On Abstraction (in Quote Marks)

Patrice Loubier
The plural form, “abstractions,” is significant; it immediately neutralizes the ­modern tendency to consider abstraction the “truest” and most accomplished form of expression in painting due to its being supposedly faithful to the medium. Inherited from a linear and progress-oriented model of history, this idea no longer holds sway. Yet the term “abstraction” still drags it in its wake, as peremptory affirmations of this concept long marked its history, from the early manifestos up to the dogmatic positions of Clement Greenberg and Ad Reinhardt in the 1960s.

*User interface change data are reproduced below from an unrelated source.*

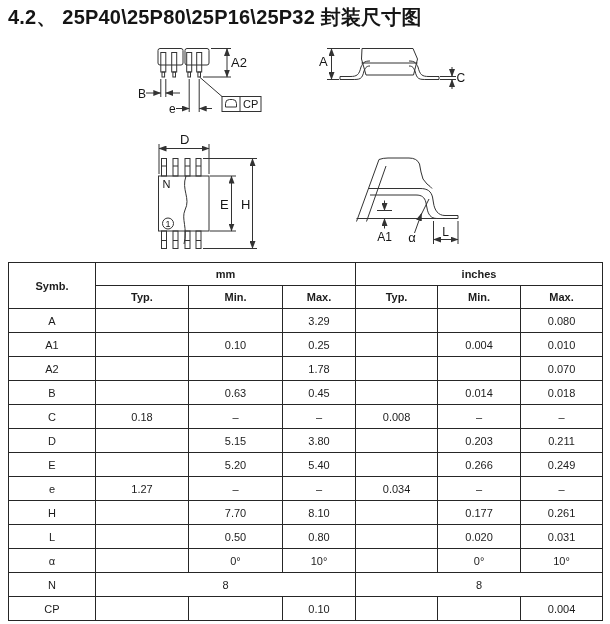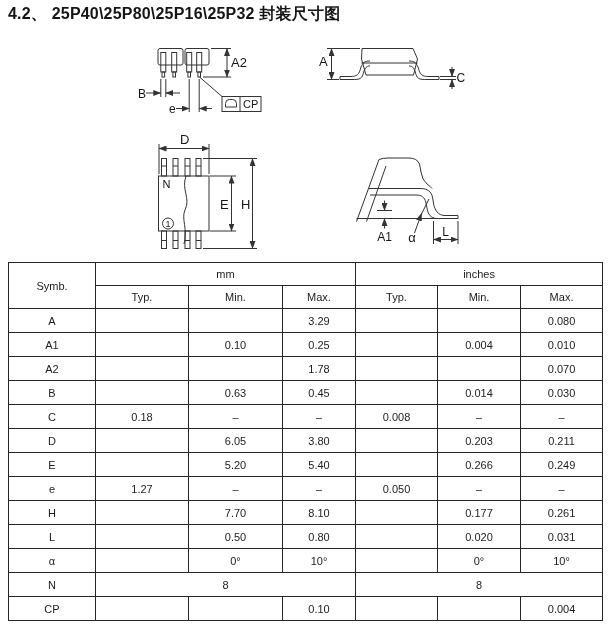--- a/index.html
+++ b/index.html
@@ -3,39 +3,39 @@
 <meta charset="utf-8">
 <style>
   html,body { margin:0; padding:0; }
   body {
     width:610px; height:624px; background:#ffffff; position:relative;
     font-family:"Liberation Sans", sans-serif; color:#111;
     -webkit-font-smoothing:antialiased;
   }
   .title {
     position:absolute; left:8px; top:4px;
-    font-size:16px; font-weight:bold; color:#151515; letter-spacing:.2px;
+    font-size:20px; font-weight:bold; color:#151515; letter-spacing:.2px;
     white-space:pre;
   }
   #diagrams { position:absolute; left:0; top:0; }
   #diagrams .ln   { stroke:#333; stroke-width:1; fill:none; }
   #diagrams text  { fill:#161616; }
   .f13 { font-size:13px; }
   .f12 { font-size:12px; }
   .f11 { font-size:11px; }
   .f9  { font-size:9px; }
   .dim-table {
     position:absolute; left:8px; top:262px; width:594px;
     border-collapse:collapse; table-layout:fixed;
   }
   .dim-table th, .dim-table td {
     border:1px solid #262626; text-align:center; vertical-align:middle;
     padding:0; font-size:11px; color:#1c1c1c; overflow:hidden;
   }
-  .dim-table th { font-weight:normal; height:22px; }
+  .dim-table th { font-weight:bold; height:22px; }
   .dim-table td { height:23px; font-weight:normal; }
 </style>
 </head>
 <body>
 
 <div class="title">4.2、 25P40\25P80\25P16\25P32 封装尺寸图</div>
 
 <svg id="diagrams" width="610" height="258" viewBox="0 0 610 258" xmlns="http://www.w3.org/2000/svg">
   <defs>
     <marker id="arr" markerWidth="8" markerHeight="6" refX="7.5" refY="3" orient="auto-start-reverse" markerUnits="userSpaceOnUse">
@@ -234,55 +234,55 @@
       <td></td>
       <td>0.070</td>
     </tr>
     <tr>
       <td>B</td>
       <td></td>
       <td>0.63</td>
       <td>0.45</td>
       <td></td>
       <td>0.014</td>
-      <td>0.030</td>
+      <td>0.018</td>
     </tr>
     <tr>
       <td>C</td>
       <td>0.18</td>
       <td>–</td>
       <td>–</td>
       <td>0.008</td>
       <td>–</td>
       <td>–</td>
     </tr>
     <tr>
       <td>D</td>
       <td></td>
-      <td>6.05</td>
+      <td>5.15</td>
       <td>3.80</td>
       <td></td>
       <td>0.203</td>
       <td>0.211</td>
     </tr>
     <tr>
       <td>E</td>
       <td></td>
       <td>5.20</td>
       <td>5.40</td>
       <td></td>
       <td>0.266</td>
       <td>0.249</td>
     </tr>
     <tr>
       <td>e</td>
       <td>1.27</td>
       <td>–</td>
       <td>–</td>
-      <td>0.050</td>
+      <td>0.034</td>
       <td>–</td>
       <td>–</td>
     </tr>
     <tr>
       <td>H</td>
       <td></td>
       <td>7.70</td>
       <td>8.10</td>
       <td></td>
       <td>0.177</td>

Counter to this doxa, in this essay, I am interested in works and practices in which some abstraction is manifested … yet not absolutely. Responding to and replicating works by Frank Stella, Agnes Martin, and Barnett Newman, the paintings of Elaine Sturtevant, Evelyn Taocheng Wang, and Tammi Campbell de facto have a non-figurative appearance; however, this formal attribute is in no way derived from a specifically abstract approach, unlike those of their predecessors. The abstract form in these paintings is asserted as a duplicate of a pre-existing work repainted by the artist and not as an original visual creation. Such an approach to late-modernist painting doesn’t really engage in abstraction per se but in a re-examination of it, in a more or less critical way depending on the case and characterized by a consideration of socio-political or cultural factors that are antithetical to the autonomy sought by modernism.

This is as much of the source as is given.